In this notebook, we'll prepare the Iris dataset for our machine learning model. We'll perform the following steps:
1. Load the dataset
2. Explore the data
3. Perform basic data cleaning
4. Visualize the data
5. Prepare the data for model training

## 1. Load the necessary libraries and the dataset

In [None]:
import pandas as pd
import numpy as np
import matplotlib.pyplot as plt
import seaborn as sns
from sklearn.datasets import load_iris
from azureml.core import Workspace, Dataset

# Load the Iris dataset
iris = load_iris()
df = pd.DataFrame(data=np.c_[iris['data'], iris['target']], 
                  columns=iris['feature_names'] + ['target'])

print(df.head())

## 2. Explore the data

In [None]:
# Display basic information about the dataset
print(df.info())

# Display summary statistics
print(df.describe())

# Check for missing values
print(df.isnull().sum())

## 3. Perform basic data cleaning

In [None]:
# Convert target to categorical
df['species'] = pd.Categorical.from_codes(iris.target, iris.target_names)

# Check for duplicates
print(f"Number of duplicates: {df.duplicated().sum()}")

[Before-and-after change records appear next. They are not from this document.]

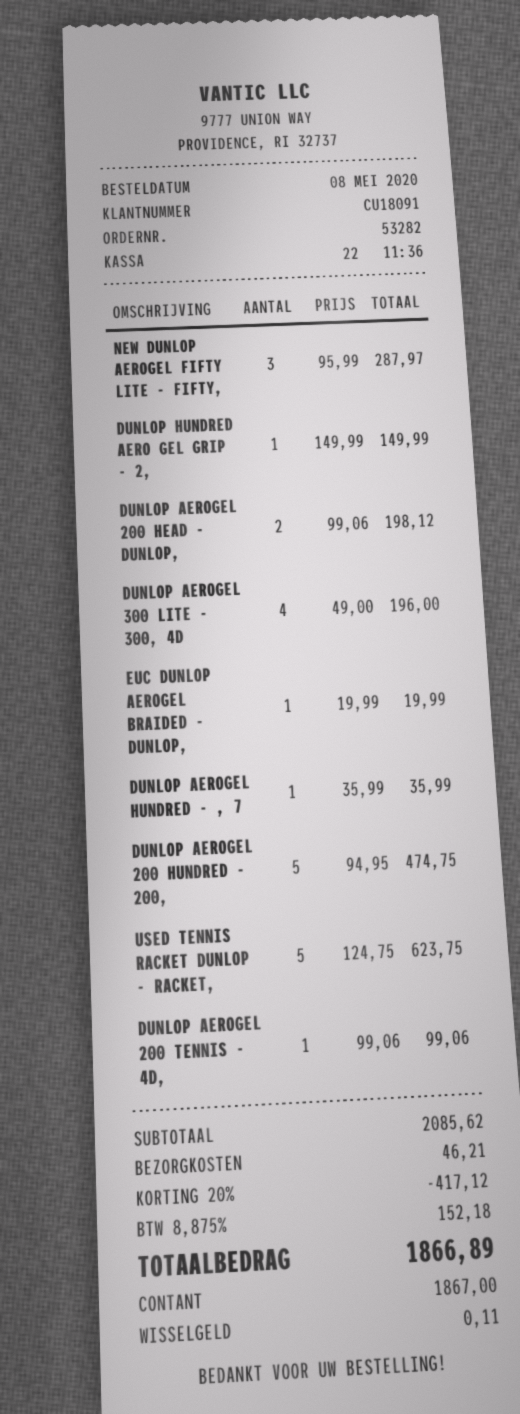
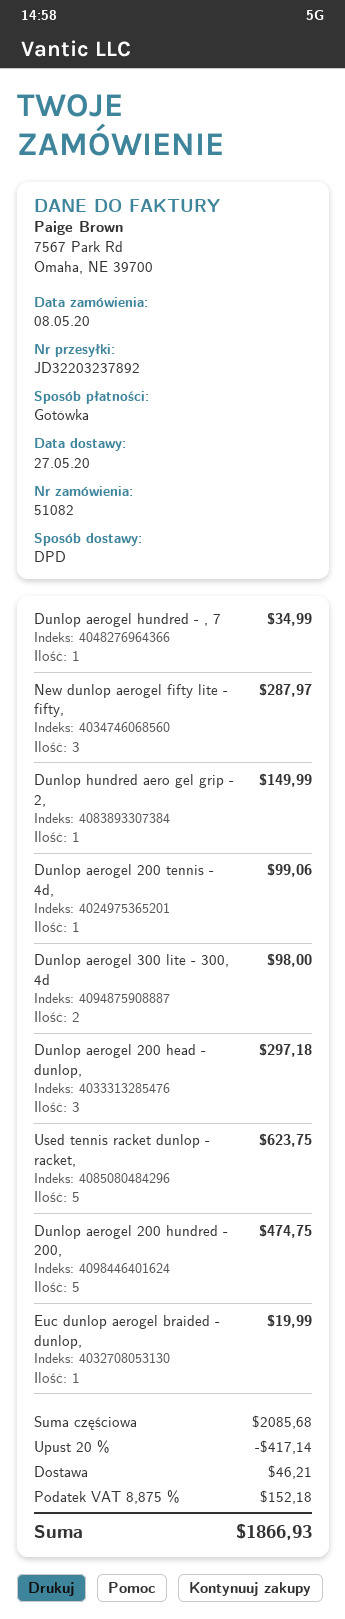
order number: 53282 -> 51082
DUNLOP AEROGEL 200 HEAD - DUNLOP,: 2 for 198.12 -> 3 for 297.18
DUNLOP AEROGEL 300 LITE - 300, 4D: 4 for 196.00 -> 2 for 98.00
DUNLOP AEROGEL HUNDRED - , 7: 1 for 35.99 -> 1 for 34.99
subtotal: 2085.62 -> 2085.68
discount: 20% = 417.12 -> 20% = 417.14
total: 1866.89 -> 1866.93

# Remove duplicates if any
df = df.drop_duplicates()

print(df.head())

## 4. Visualize the data

In [None]:
# Pairplot to visualize relationships between features
sns.pairplot(df, hue='species')
plt.show()

# Correlation heatmap
plt.figure(figsize=(10, 8))
sns.heatmap(df.corr(), annot=True, cmap='coolwarm')
plt.title('Correlation Heatmap of Iris Features')
plt.show()

## 5. Prepare the data for model training

In [None]:
# Split features and target
X = df.drop(['target', 'species'], axis=1)
y = df['species']

# Connect to your Azure ML workspace
ws = Workspace.from_config()

# Create a tabular dataset
dataset = Dataset.Tabular.register_pandas_dataframe(
    dataframe=df,
    target=(ws, 'iris'),
    name='iris',
    description='Iris dataset for classification'
)

print("Dataset registered.")
print(f"Dataset name: {dataset.name}, id: {dataset.id}")

## Conclusion

We've successfully loaded the Iris dataset, explored its characteristics, performed basic cleaning, visualized the data, and prepared it for model training. The dataset has been registered in our Azure ML workspace and is now ready for use in our next notebook where we'll train our machine learning model.